■ Work request ■
Look through the data below. Pick out the lines holding the string "align".

■ The records ■
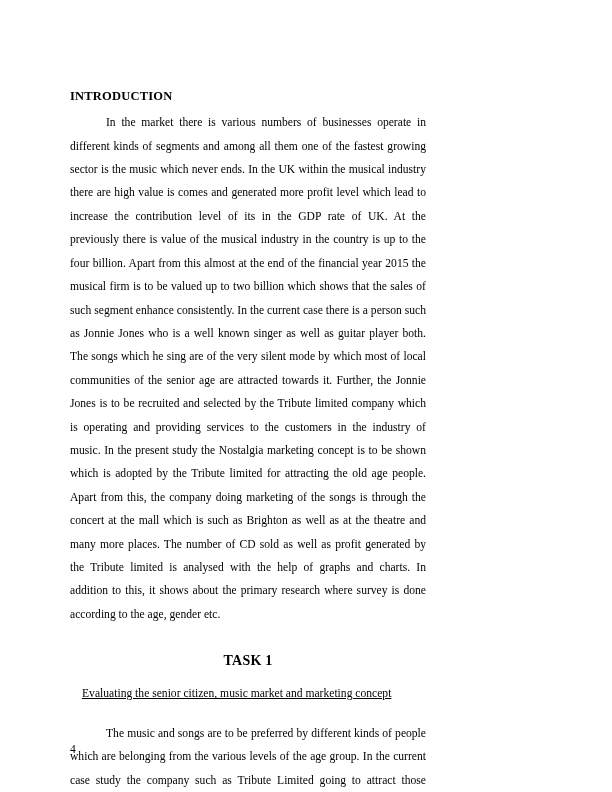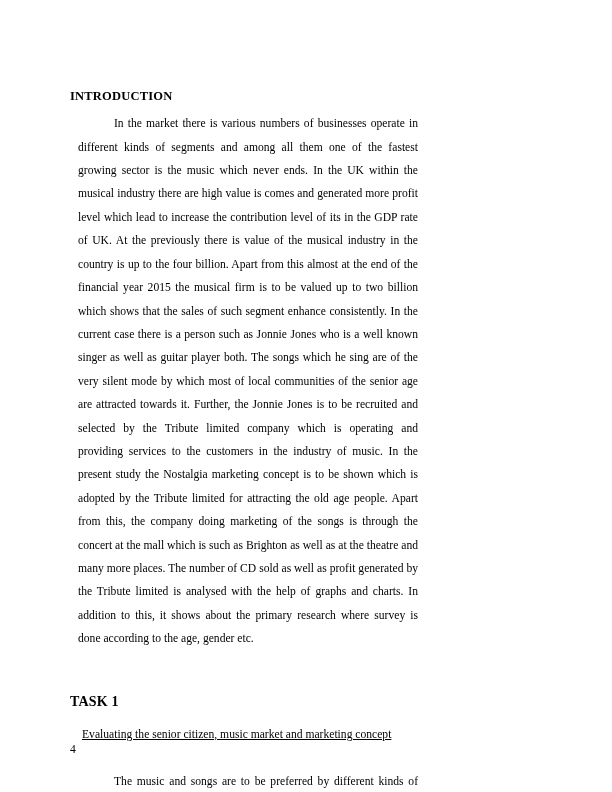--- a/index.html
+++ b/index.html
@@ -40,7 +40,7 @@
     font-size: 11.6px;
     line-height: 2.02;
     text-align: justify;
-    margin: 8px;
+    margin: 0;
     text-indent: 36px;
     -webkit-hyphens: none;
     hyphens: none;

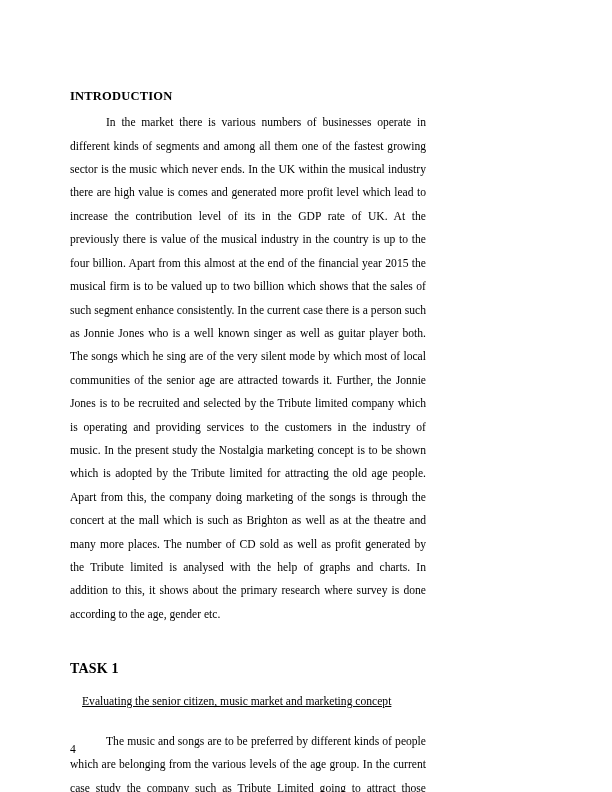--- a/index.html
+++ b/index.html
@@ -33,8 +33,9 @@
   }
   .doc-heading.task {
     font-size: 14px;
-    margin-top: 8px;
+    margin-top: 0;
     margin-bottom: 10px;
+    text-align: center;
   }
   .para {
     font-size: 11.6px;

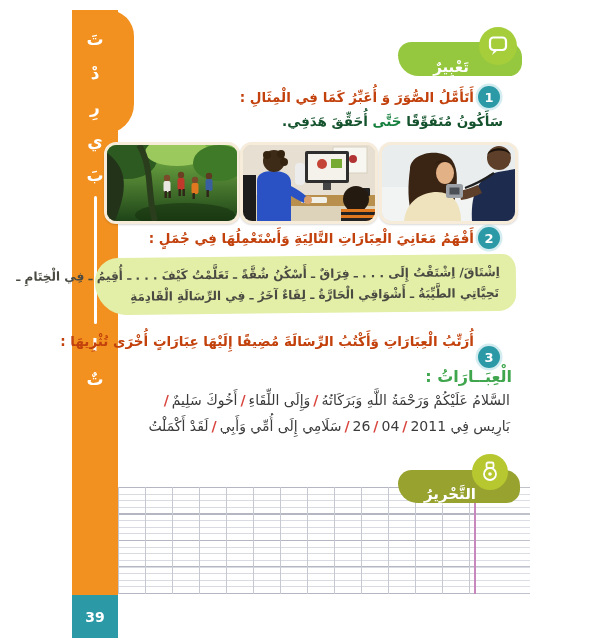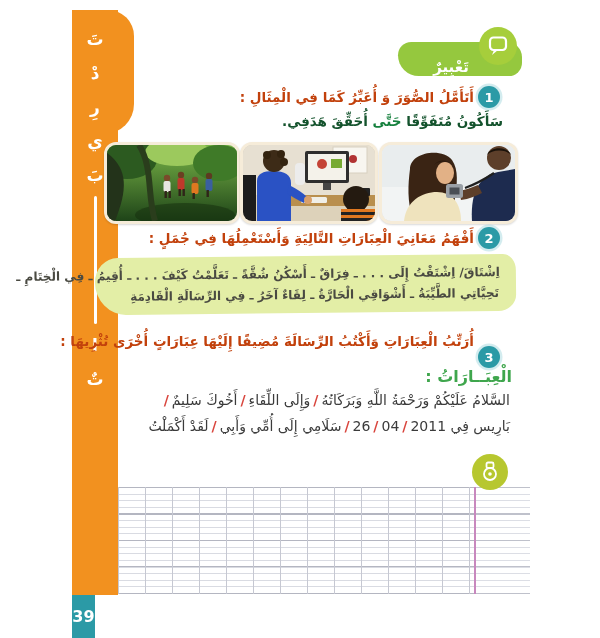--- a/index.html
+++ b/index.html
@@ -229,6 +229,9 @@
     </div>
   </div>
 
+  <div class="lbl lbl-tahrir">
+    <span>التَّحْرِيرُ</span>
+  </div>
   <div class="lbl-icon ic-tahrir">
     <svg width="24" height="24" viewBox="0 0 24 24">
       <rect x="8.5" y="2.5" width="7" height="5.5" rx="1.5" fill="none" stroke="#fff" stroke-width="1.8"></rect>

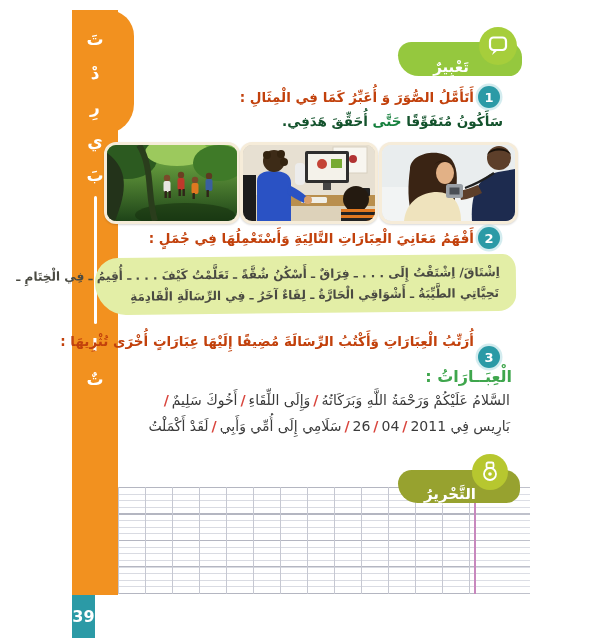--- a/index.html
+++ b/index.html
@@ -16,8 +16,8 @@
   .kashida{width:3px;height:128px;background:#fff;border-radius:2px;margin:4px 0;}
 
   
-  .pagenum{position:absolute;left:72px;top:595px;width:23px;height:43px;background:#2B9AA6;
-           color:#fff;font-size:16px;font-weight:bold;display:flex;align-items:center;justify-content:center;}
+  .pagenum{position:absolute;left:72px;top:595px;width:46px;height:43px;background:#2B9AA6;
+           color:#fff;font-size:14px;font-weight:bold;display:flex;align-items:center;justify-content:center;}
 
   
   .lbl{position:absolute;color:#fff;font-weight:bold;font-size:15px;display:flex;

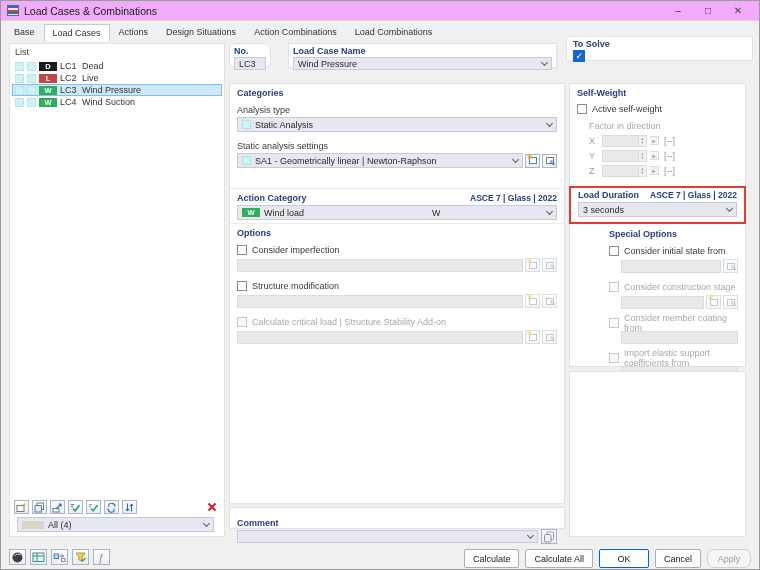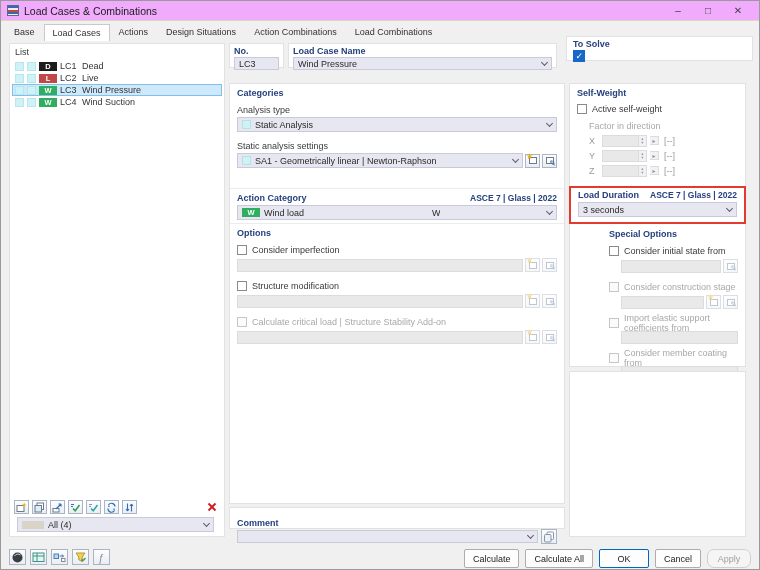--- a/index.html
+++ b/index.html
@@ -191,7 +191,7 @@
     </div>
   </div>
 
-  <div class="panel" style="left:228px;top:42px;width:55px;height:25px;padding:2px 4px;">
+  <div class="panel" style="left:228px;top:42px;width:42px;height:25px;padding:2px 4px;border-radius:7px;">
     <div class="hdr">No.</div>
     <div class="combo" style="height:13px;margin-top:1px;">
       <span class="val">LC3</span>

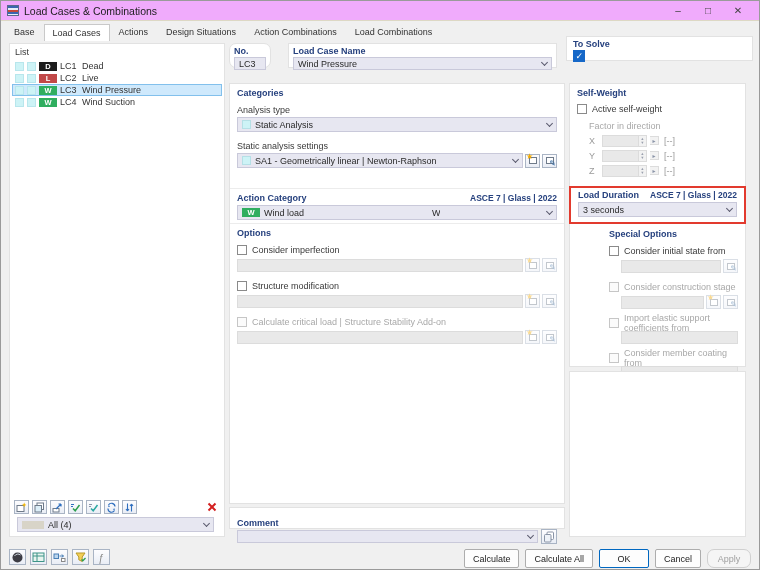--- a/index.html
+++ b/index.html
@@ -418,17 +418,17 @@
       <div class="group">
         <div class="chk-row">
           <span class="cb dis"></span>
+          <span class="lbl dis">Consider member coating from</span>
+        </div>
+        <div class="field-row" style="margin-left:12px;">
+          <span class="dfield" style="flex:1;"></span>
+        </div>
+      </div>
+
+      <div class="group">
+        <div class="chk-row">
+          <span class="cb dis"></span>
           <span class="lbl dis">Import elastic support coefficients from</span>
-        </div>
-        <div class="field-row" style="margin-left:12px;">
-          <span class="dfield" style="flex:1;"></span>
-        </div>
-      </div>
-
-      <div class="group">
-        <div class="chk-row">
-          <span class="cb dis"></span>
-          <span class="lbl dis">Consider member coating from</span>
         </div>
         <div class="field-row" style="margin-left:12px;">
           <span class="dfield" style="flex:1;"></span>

■ Result of the task ■
     text-align: justify;
+    text-align: center;
-           color:#fff;font-size:16px;font-weight:bold;display:flex;align-items:center;justify-content:center;}
+           color:#fff;font-size:14px;font-weight:bold;display:flex;align-items:center;justify-content:center;}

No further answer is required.